**Instructions for the task**
Work through the entries below line by line and give the number of lines with the string "更是Gossip协议性能分析的基础之一", nothing else.

───── Material to process ─────

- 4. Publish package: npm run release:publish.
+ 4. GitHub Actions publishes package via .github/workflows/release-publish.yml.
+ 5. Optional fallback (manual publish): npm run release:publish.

─────
───── Material to process ─────

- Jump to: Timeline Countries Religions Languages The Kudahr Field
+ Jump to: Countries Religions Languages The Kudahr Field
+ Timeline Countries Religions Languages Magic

─────
───── Material to process ─────

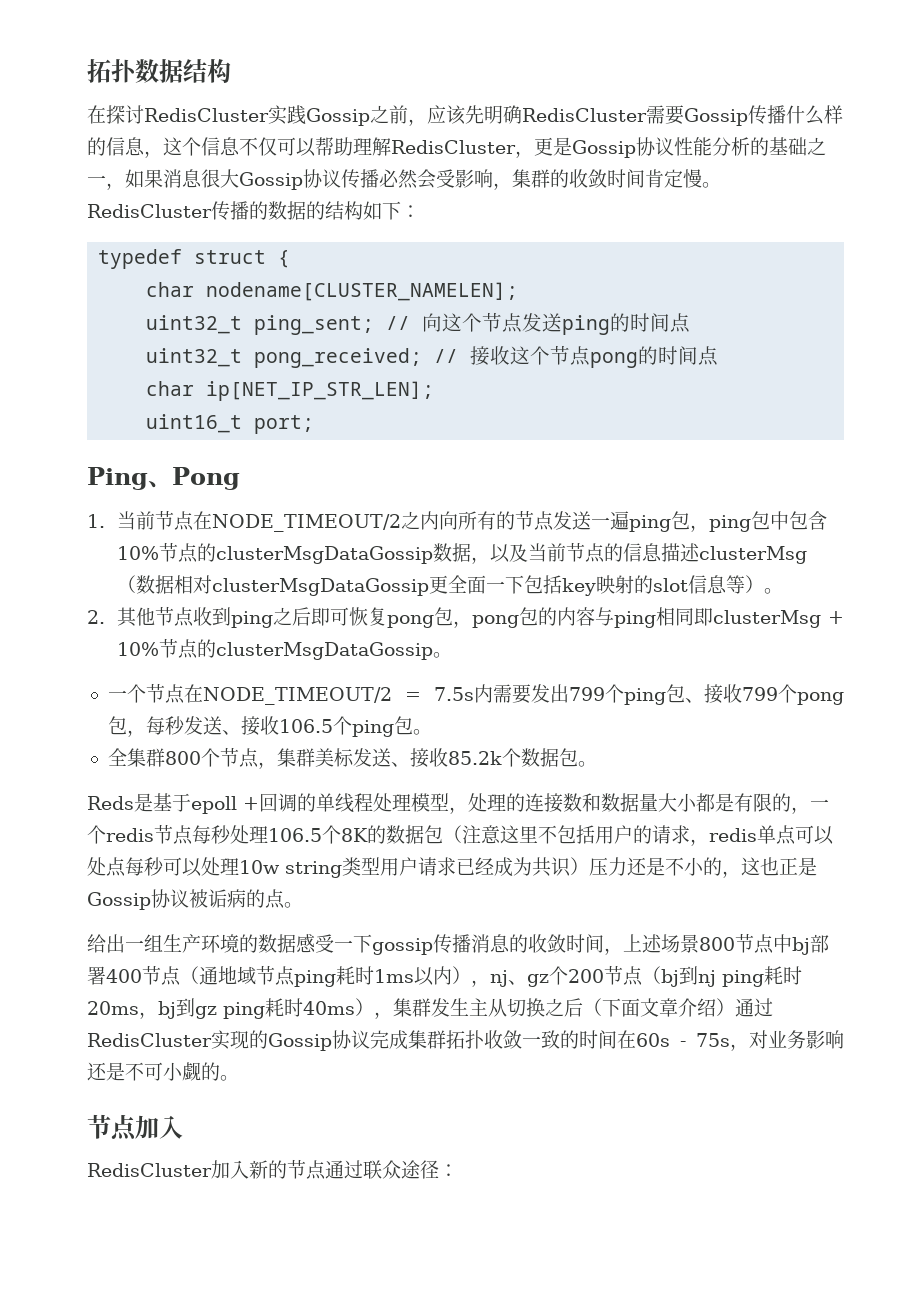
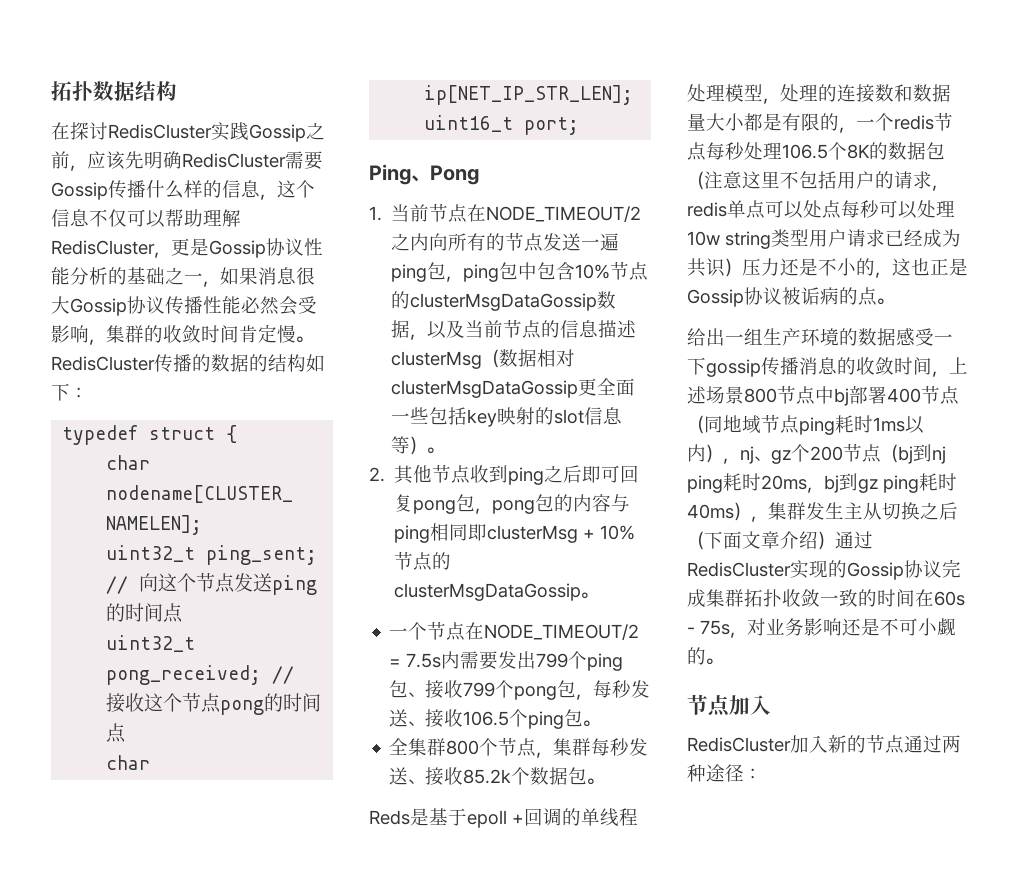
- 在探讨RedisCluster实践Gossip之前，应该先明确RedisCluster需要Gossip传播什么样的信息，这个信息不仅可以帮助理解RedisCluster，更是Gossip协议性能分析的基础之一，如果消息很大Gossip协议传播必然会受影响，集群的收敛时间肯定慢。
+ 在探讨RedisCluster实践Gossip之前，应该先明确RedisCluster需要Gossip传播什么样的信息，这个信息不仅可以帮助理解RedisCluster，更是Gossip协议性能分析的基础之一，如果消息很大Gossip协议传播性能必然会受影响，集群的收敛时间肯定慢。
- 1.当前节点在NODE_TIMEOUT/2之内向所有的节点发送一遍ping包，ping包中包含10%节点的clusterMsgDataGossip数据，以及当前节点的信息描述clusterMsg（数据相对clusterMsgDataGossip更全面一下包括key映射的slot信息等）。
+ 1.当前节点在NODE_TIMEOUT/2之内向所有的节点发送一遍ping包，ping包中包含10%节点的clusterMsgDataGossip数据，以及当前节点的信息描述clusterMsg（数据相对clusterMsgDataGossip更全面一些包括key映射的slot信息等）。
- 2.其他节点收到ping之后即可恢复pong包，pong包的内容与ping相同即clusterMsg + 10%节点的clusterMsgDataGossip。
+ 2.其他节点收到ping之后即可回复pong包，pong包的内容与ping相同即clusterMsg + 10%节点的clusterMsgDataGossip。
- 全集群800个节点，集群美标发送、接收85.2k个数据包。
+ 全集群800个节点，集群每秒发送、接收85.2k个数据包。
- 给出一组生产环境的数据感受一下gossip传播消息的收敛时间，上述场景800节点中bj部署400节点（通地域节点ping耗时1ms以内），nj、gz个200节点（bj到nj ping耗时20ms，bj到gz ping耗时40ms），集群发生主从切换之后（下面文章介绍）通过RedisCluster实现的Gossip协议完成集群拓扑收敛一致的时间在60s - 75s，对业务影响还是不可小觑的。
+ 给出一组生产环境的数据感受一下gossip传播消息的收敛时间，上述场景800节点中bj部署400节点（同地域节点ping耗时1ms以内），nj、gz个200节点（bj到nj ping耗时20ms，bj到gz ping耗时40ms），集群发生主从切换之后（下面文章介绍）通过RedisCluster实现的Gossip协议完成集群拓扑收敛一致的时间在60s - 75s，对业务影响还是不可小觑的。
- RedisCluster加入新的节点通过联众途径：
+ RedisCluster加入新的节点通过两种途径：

─────

**Output for this task**
2